Monday, April 23, 2012

Footsteps (1972)


          Nominated for a Golden Globe as the best TV movie of its year, Footsteps is a hard-driving character drama set in the competitive world of college football. Yet instead of focusing on the tribulations of athletes, as is the norm for the genre, Footsteps explores the psychology of a ruthless coach whose belligerence, drinking, and shady ethics have made him a pariah among top schools. Richard Crenna, putting his customary intensity to great use, stars as Paddy O’Connor, a cocky ex-player with a good record of guiding teams toward victory, but a bad record of holding onto jobs.
          When the movie begins, he arrives in a small Southwestern town to start work as a defensive coordinator at a regional college. Since the school’s head coach, Jonas Kane (Clu Gulager), once played for O’Connor, O’Connor bristles at taking orders from a former subordinate. O’Connor also angles for Kane’s job, sleeps with Kane’s secretary to get inside information, cozies up to a deep-pocketed sponsor (Forrest Tucker) in order to have a star player moved to defense, and makes passes at Kane’s girlfriend, beautiful drama teacher Sarah Allison (Joanna Pettet). For a while, O’Connor gets away with his behavior by delivering a winning season, but things come to a head when moral crises reveal how conscience sometimes inhibits ambition.
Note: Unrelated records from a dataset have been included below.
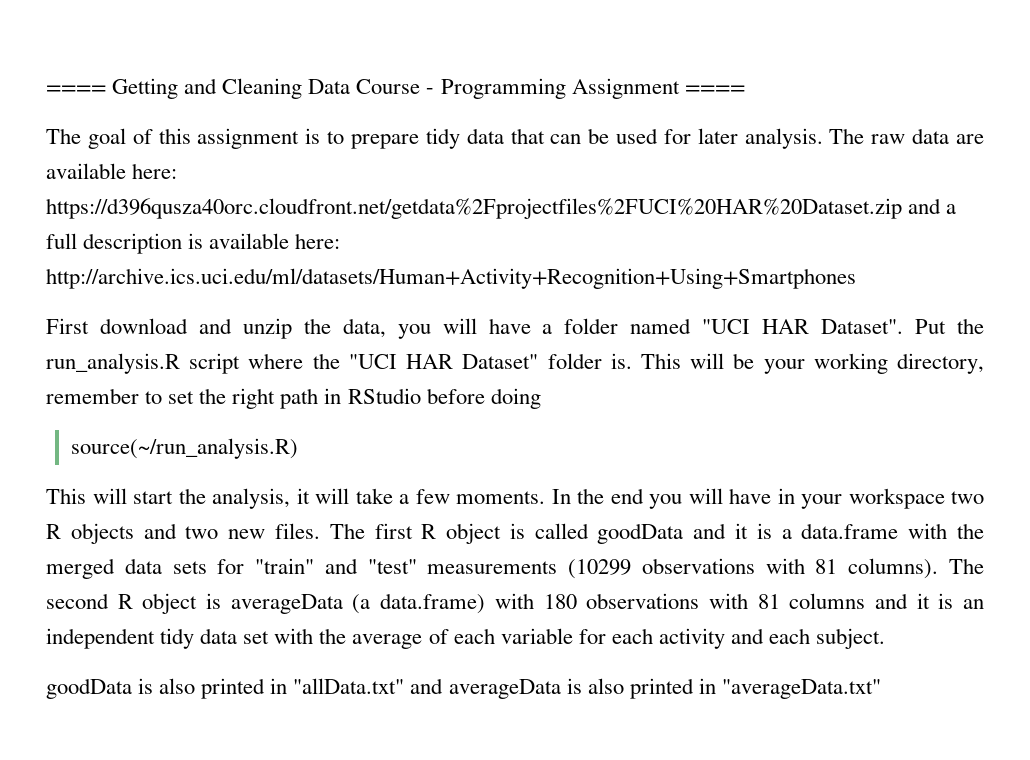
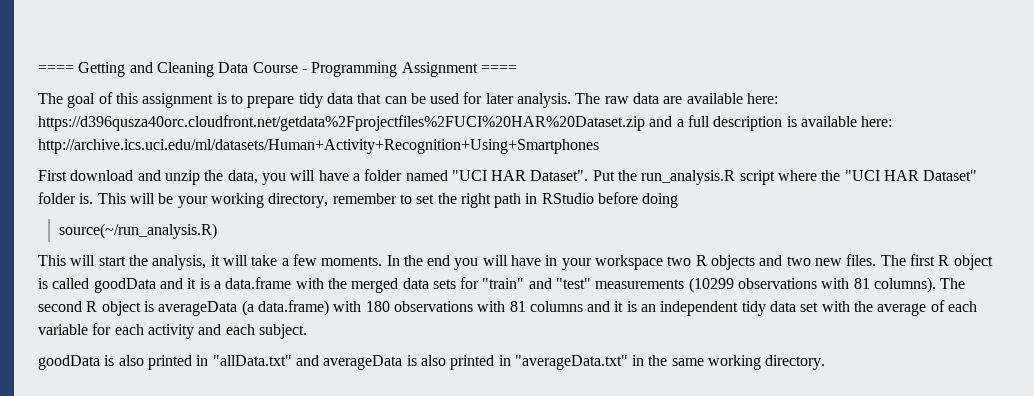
(881, 689) none -> [632,355,826,370] in the same working directory.

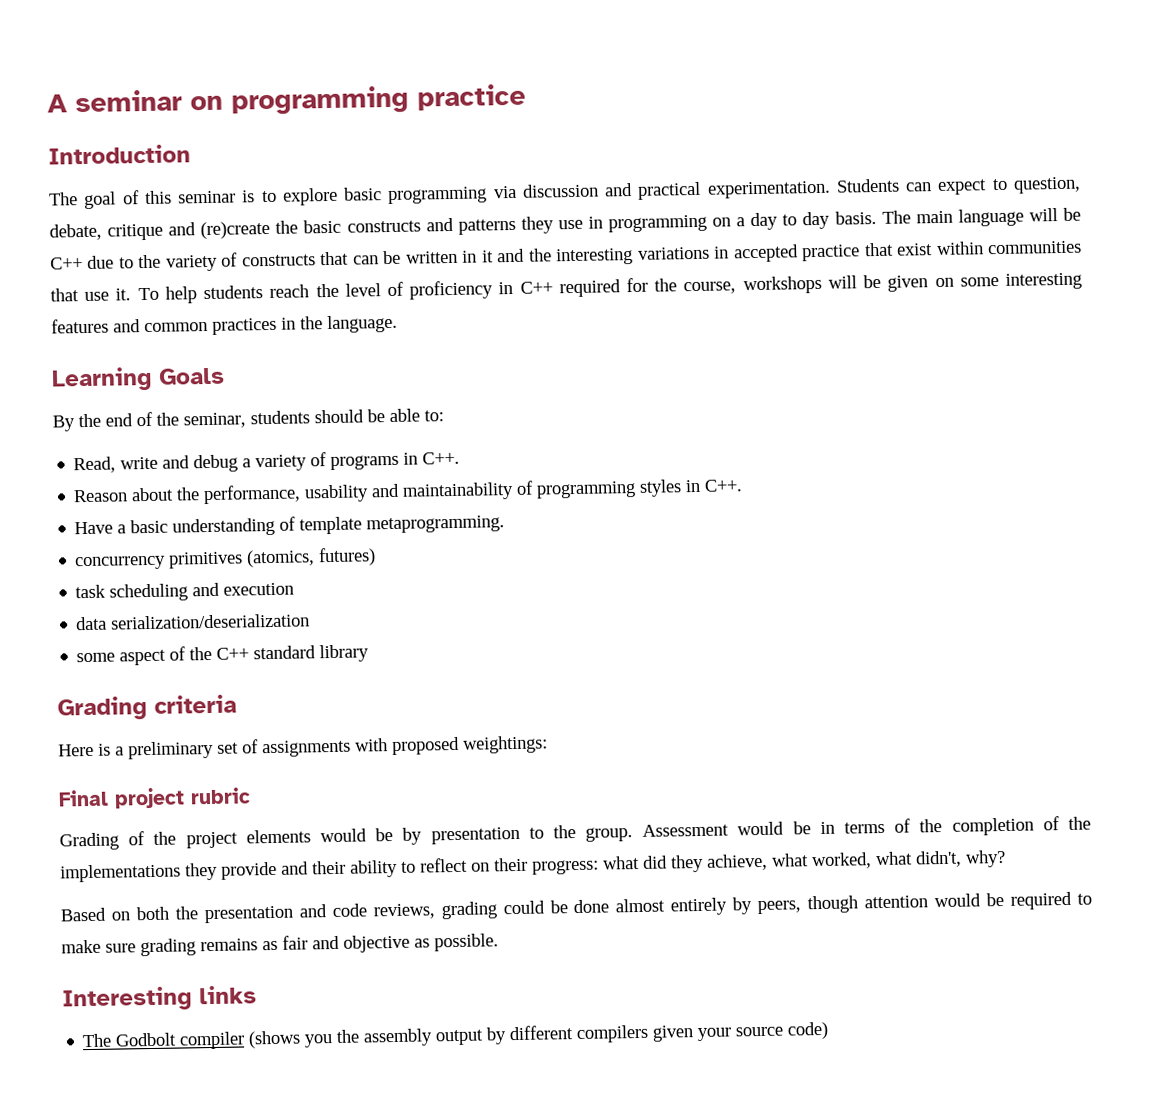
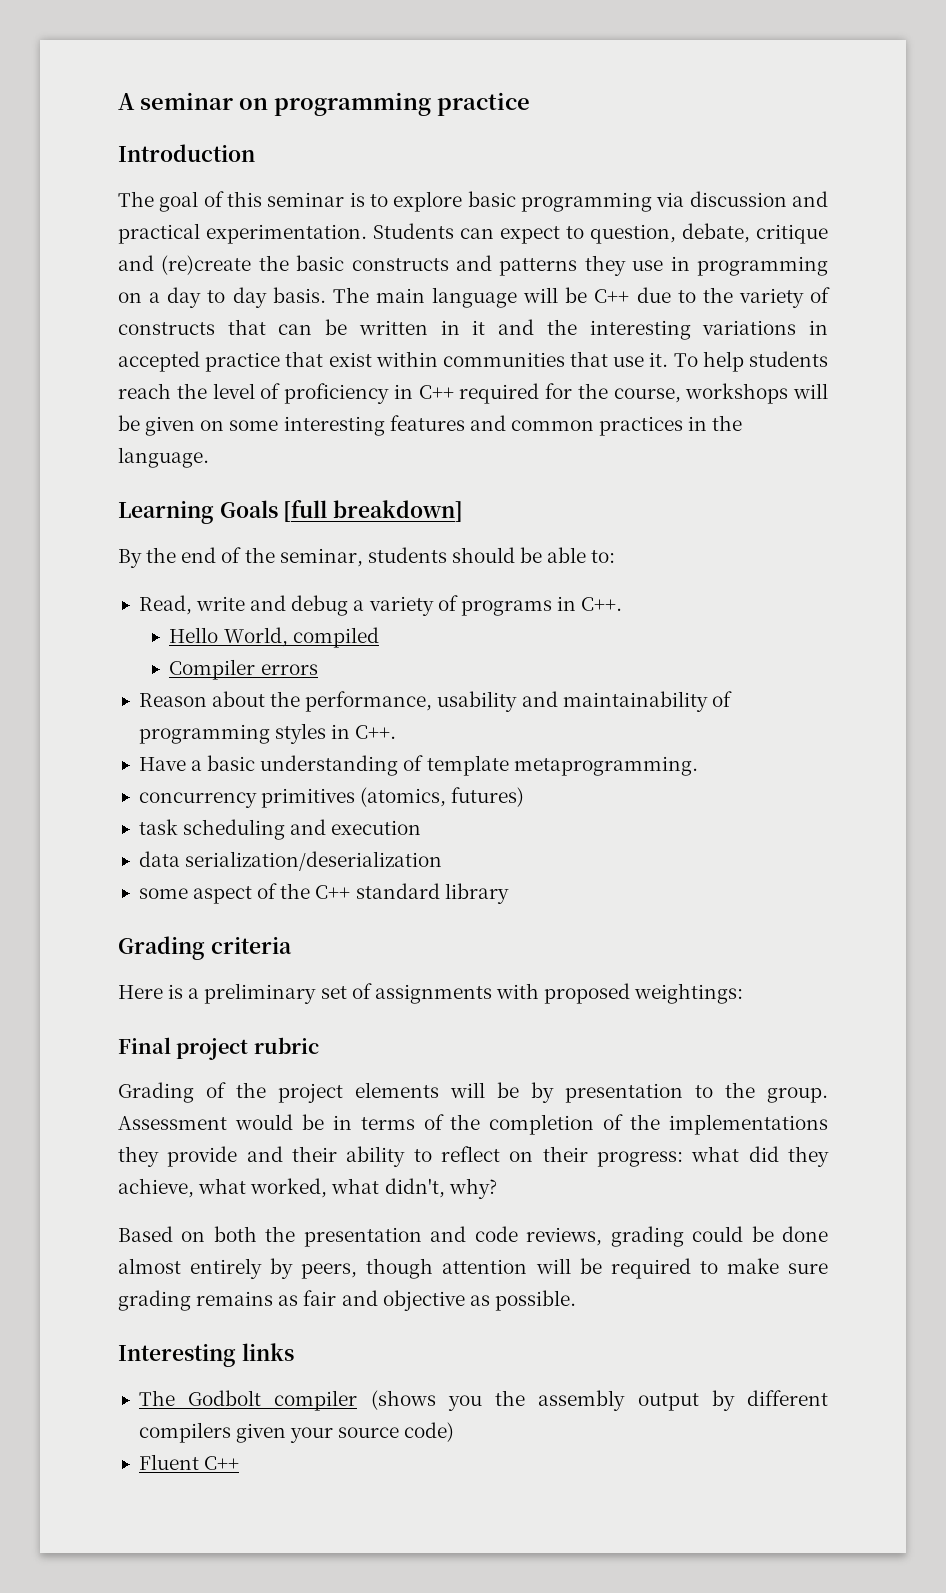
(225, 376) none -> [283,500,464,522] [full breakdown]
(461, 458) none -> [169,627,379,648] [169,659,318,680] // Hello World, compiled // Compiler errors
[319,828,367,843] would -> [450,1082,485,1098] will
[934,893,982,908] would -> [535,1258,571,1274] will
(830, 1030) none -> [138,1454,240,1470] // Fluent C++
          Although it suffers from brevity, running the standard 74 minutes for a ’70s TV movie, Footsteps is quite solid. Featuring a script co-written by future Oscar winner Alvin Sargent, the movie has several compelling confrontations. Moreover, the O’Connor character is such a force of nature that it’s fascinating to parse how much of his act is bluster and how much is justifiable confidence. Though generally not the deepest actor, Crenna slips into this role comfortably and delivers a virile performance. The supporting cast is fine as well, with Bill Overton doing strong work as O’Connor’s star player. (Ned Beatty is wasted in a tiny role.) Veteran TV director Paul Wendkos accentuates the story’s inherent tension with tight compositions placing actors in close proximity, and the filmmakers employ trippy effects like solarization and split-screens to enliven big-game montages that were obviously cobbled together from stock footage.